En 2007, Sebastian Vettel avait déjà inscrit son nom dans l'histoire de la Formule 1 en devenant le plus jeune pilote (19 ans) à inscrire des points lors de son premier Grand Prix. Depuis cette
date, seul le grand public ne le connaissait pas. Chose réparée avec la prestation de l'Allemand à Monza dimanche 14 septembre 2008. Vettel a roulé sous la pluie, partant de la pole position, pour
imposer sa Toro Rosso au nez et à la barbe des plus grandes équipes. Une humiliation pour l'équipe officielle Red Bull, motorisée par Renault. Un sacré coup pour Gerhard Berger, copropriétaire de
Toro Rosso, ex Minardi, basée en Italie. Une aubaine pour les spectateurs italiens qui ont eu droit à l'heure hymne national après celui du jeune vainqueur - le dernier pilote allemand vainqueur
d'un Grand Prix était un certain Schumacher. Ce dernier n'arrête pas de crier haut et fort tout le bien qu'il pense du jeune déniché par Berger. L'ancien pilote autrichien ne jure que par les
futurs titres de son jeune prodige.
L'ascencion de ce Mozart de la F1 fait rêver. En 2003, à 16 ans, il faisait ses débuts en sport automobile en championnat d'Allemagne de formule BMW, où il terminait deuxième, dès sa première
saison. En 2005, il passait à la formula 3 Euroseries où évoluait aussi Lewis Hamilton, puis il rejoignait la F1 pendant l'été 2006, comme troisième pilote au sein de l'écurie BMW-Sauber. Il
effectuait ensuite ses débuts en F1 au Grand Prix des Etats-Unis en 2007. L'année prochaine, Vettel quittera la junior team Toro Rosso pour prendre le siège du vétéran David Coulthard chez Red
Bull. Un histoire de famille.
Souvenez-vous de ce claquage de porte peu académique après 95
courses et 7 victoires. Juan Pablo Montoya avait dit tout haut ce qu'il pensait de la Formule 1 et de son ennui à disputer les
Grands Prix au volant d'une Mc Laren. Aujourd'hui, le pilote colombien n'a aucune raison d'avoir des regrets sur ce départ. Il vient d'être désigné meilleur débutant de l'année devenant le
premier non-Américain depuis septembre 1974 à remporter une épreuve du championnat Nascar, la course de Sonoma.

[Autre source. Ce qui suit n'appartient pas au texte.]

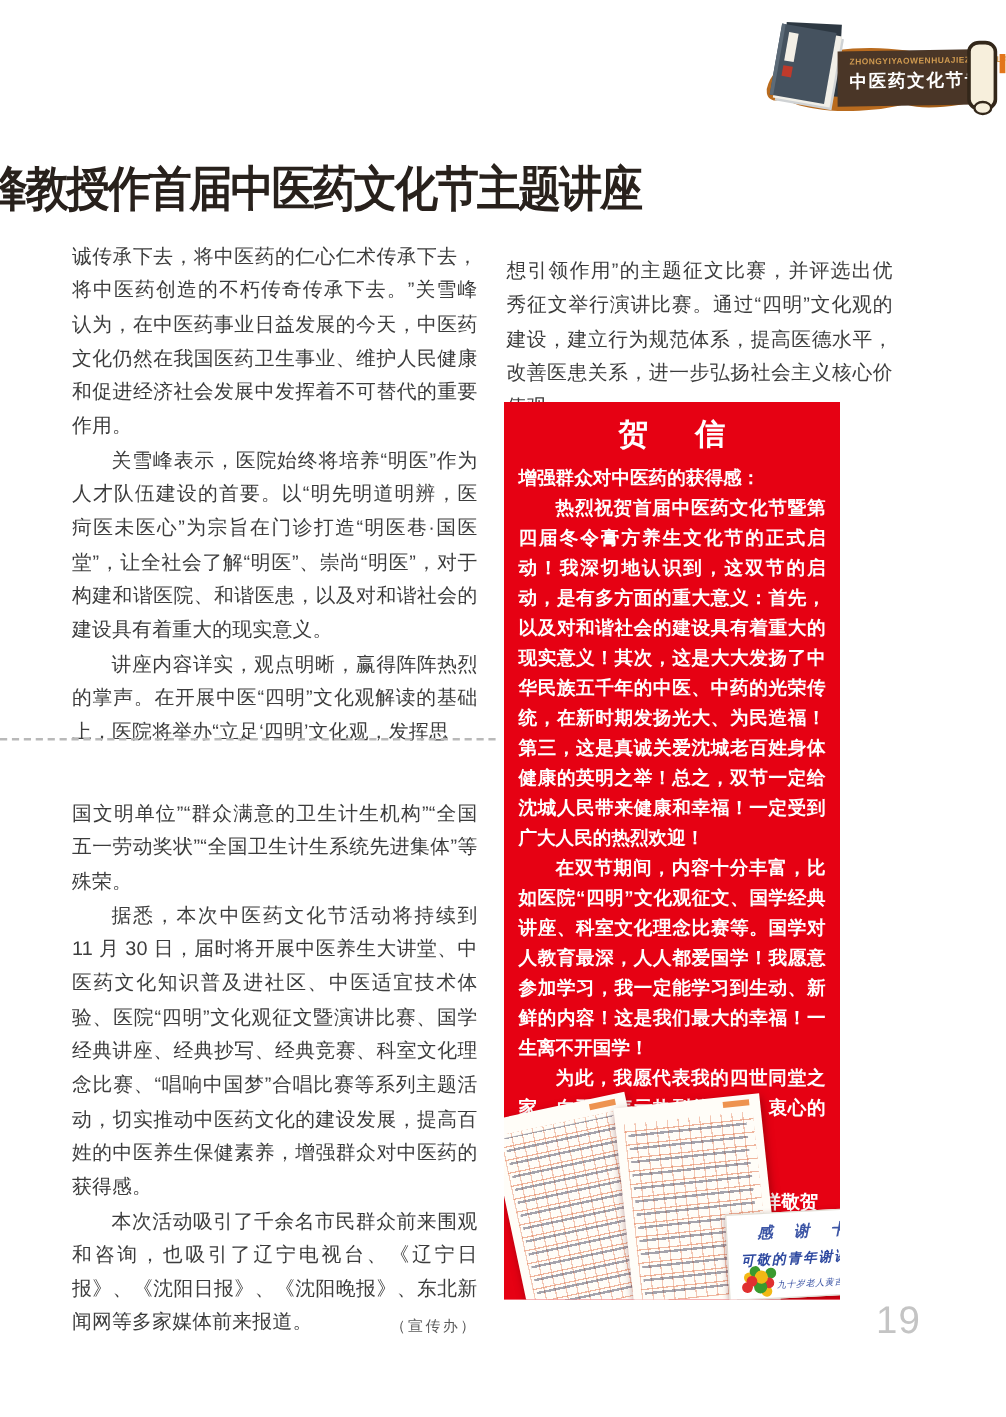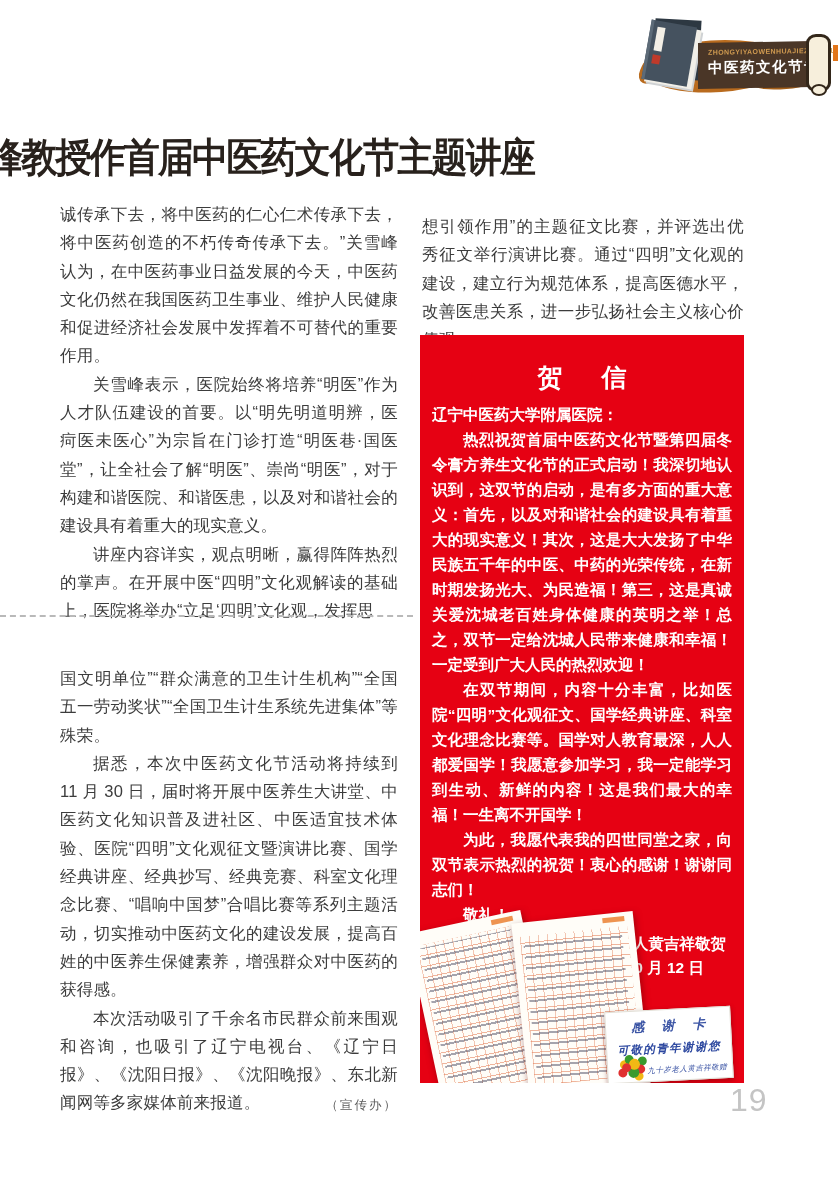--- a/index.html
+++ b/index.html
@@ -49,8 +49,8 @@
   .byline { float:right; font-size:12.5px; color:#5a5a5a; letter-spacing:2px; margin-top:3px; }
 
   
-  .redbox { position:absolute; left:420px; top:335px; width:324px; height:748px;
-    background:#e60113; overflow:hidden; padding:20px 12px 0 12px; }
+  .redbox { position:absolute; left:420px; top:335px; width:280px; height:748px;
+    background:#e60113; overflow:hidden; padding:4px 12px 0 12px; }
   .redbox h2 { color:#ffffff; font-size:25px; font-weight:bold; text-align:center;
     letter-spacing:16px; text-indent:16px; margin:6px 0 8px 0; }
   .redbox .ltext { color:#ffffff; font-weight:bold; font-size:15.5px; line-height:25px;

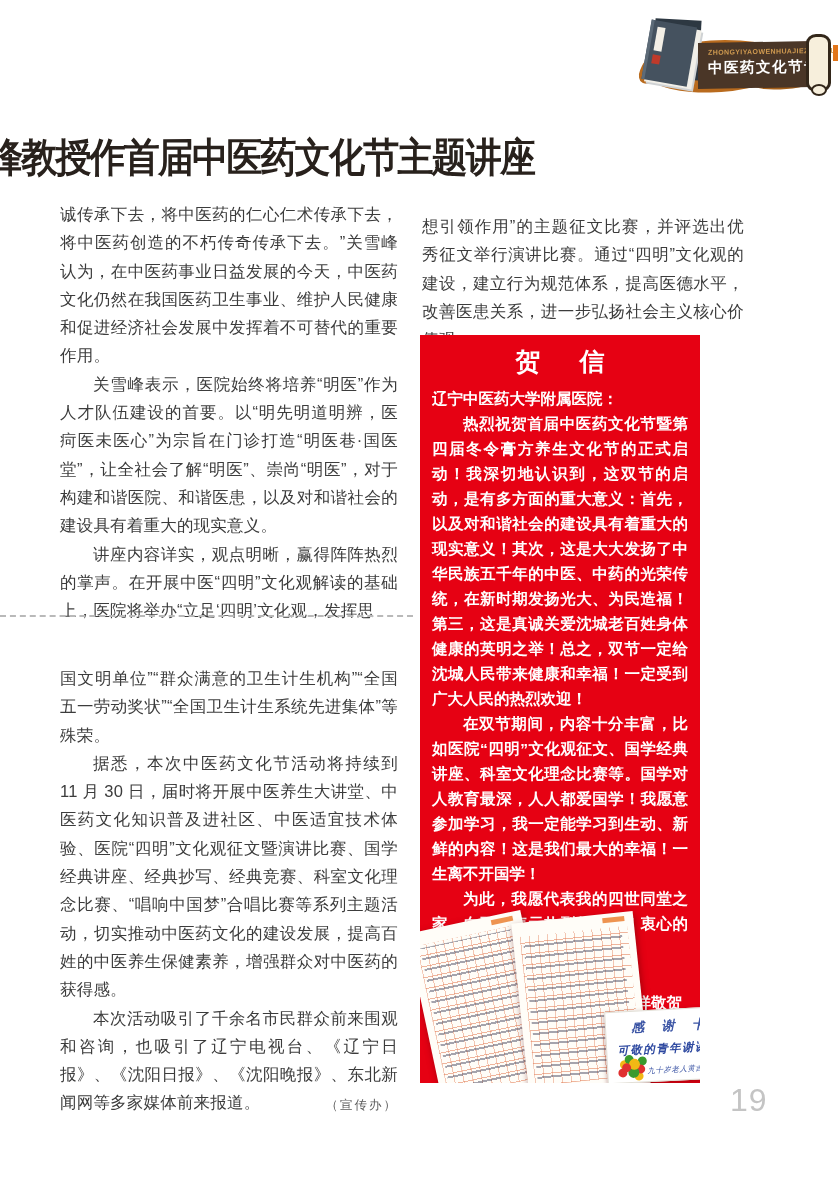--- a/index.html
+++ b/index.html
@@ -136,7 +136,7 @@
 <div class="redbox">
   <h2>贺  信</h2>
   <div class="ltext">
-    <p>辽宁中医药大学附属医院：</p>
+    <p>增强群众对中医药的获得感：</p>
     <p class="ind">热烈祝贺首届中医药文化节暨第四届冬令膏方养生文化节的正式启动！我深切地认识到，这双节的启动，是有多方面的重大意义：首先，以及对和谐社会的建设具有着重大的现实意义！其次，这是大大发扬了中华民族五千年的中医、中药的光荣传统，在新时期发扬光大、为民造福！第三，这是真诚关爱沈城老百姓身体健康的英明之举！总之，双节一定给沈城人民带来健康和幸福！一定受到广大人民的热烈欢迎！</p>
     <p class="ind">在双节期间，内容十分丰富，比如医院“四明”文化观征文、国学经典讲座、科室文化理念比赛等。国学对人教育最深，人人都爱国学！我愿意参加学习，我一定能学习到生动、新鲜的内容！这是我们最大的幸福！一生离不开国学！</p>
     <p class="ind">为此，我愿代表我的四世同堂之家，向双节表示热烈的祝贺！衷心的感谢！谢谢同志们！</p>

Grâce à Montoya, le Nascar a franchi la frontière des Etats-Unis, 40% des visiteurs de son site internet proviennent de l'étranger. Dans le même temps, la vente des produits dérivés de son écurie
a fait un bond de 200% par rapport à l'an passé.
Mais Juan Pablo Montoya restera à jamais l'homme aux coups de gueules imprévisibles,
par exemple n'hésitant pas à humilier Michaël Schumacher lors d'une conférence de presse commune.